(What the task requires) In the records below, copy the line that contains "delivery note number: D2019-6851" and each line after it, word for word, through the last.

(Recorded data)
--------
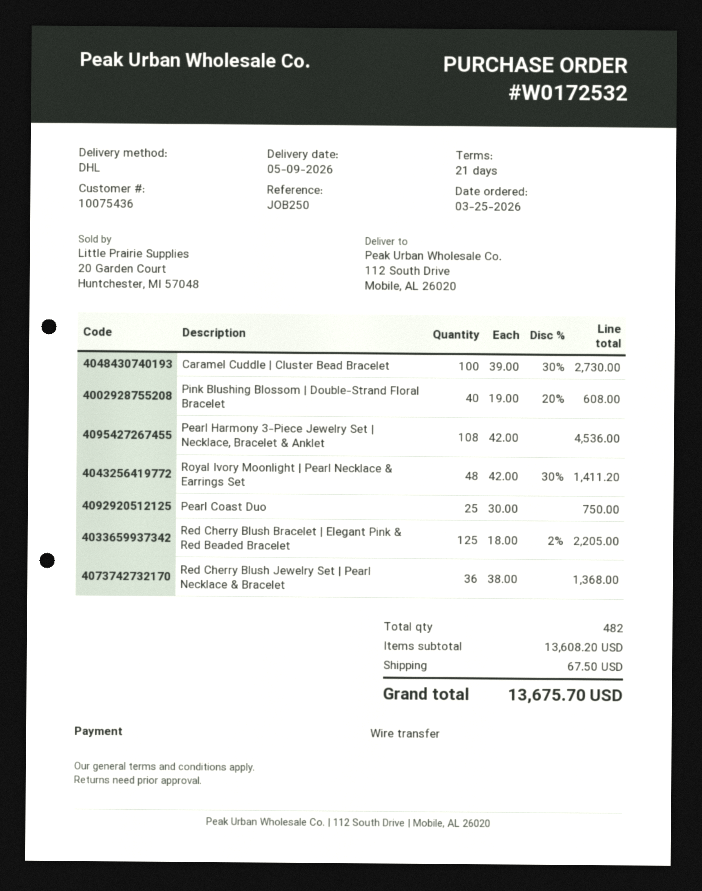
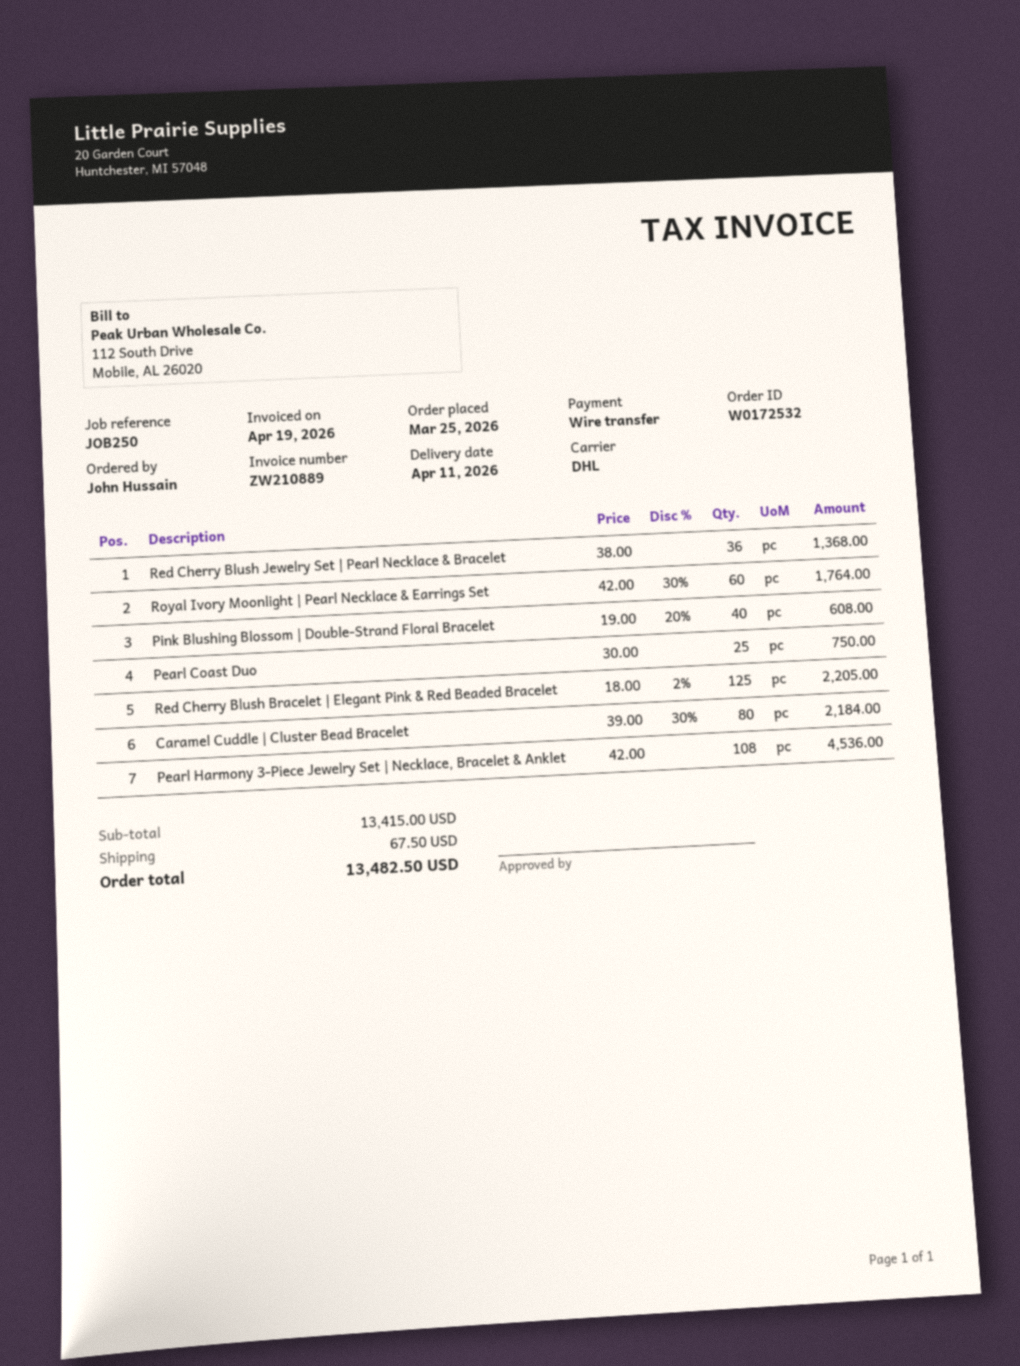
delivery date: 2026-05-09 -> 2026-04-11
Caramel Cuddle | Cluster Bead Bracelet: 100 x 39.00 - 30% = 2730.00 -> 80 x 39.00 - 30% = 2184.00
Royal Ivory Moonlight | Pearl Necklace & Earrings Set: 48 x 42.00 - 30% = 1411.20 -> 60 x 42.00 - 30% = 1764.00
subtotal: 13608.20 -> 13415.00
total: 13675.70 -> 13482.50

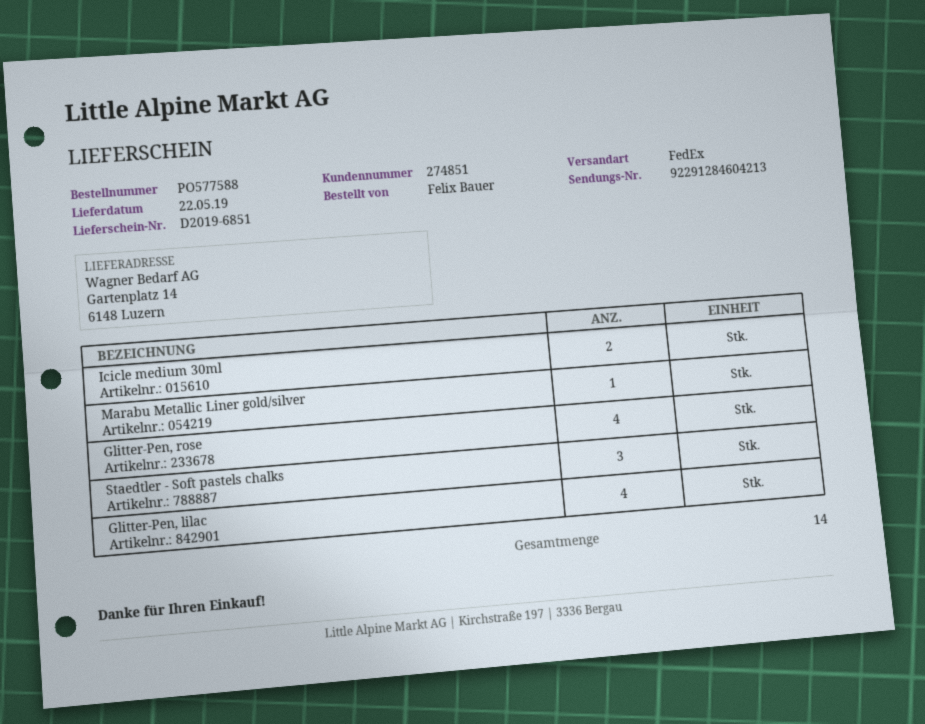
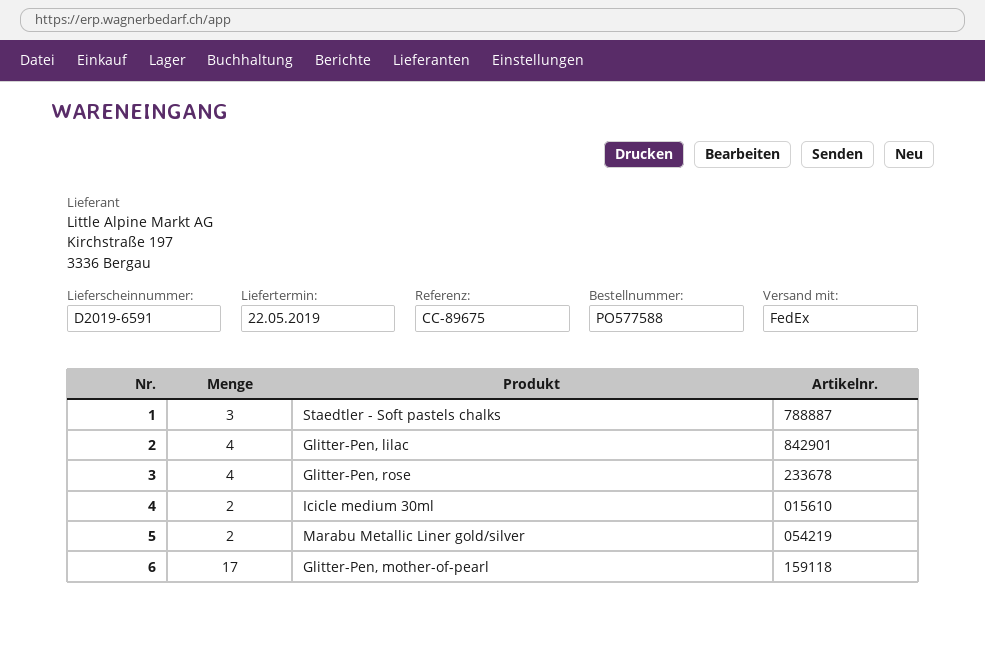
delivery note number: D2019-6851 -> D2019-6591
Marabu Metallic Liner gold/silver: 1 -> 2
Glitter-Pen, mother-of-pearl: none -> 17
--------
(Exercise result)
delivery note number: D2019-6851 -> D2019-6591
Marabu Metallic Liner gold/silver: 1 -> 2
Glitter-Pen, mother-of-pearl: none -> 17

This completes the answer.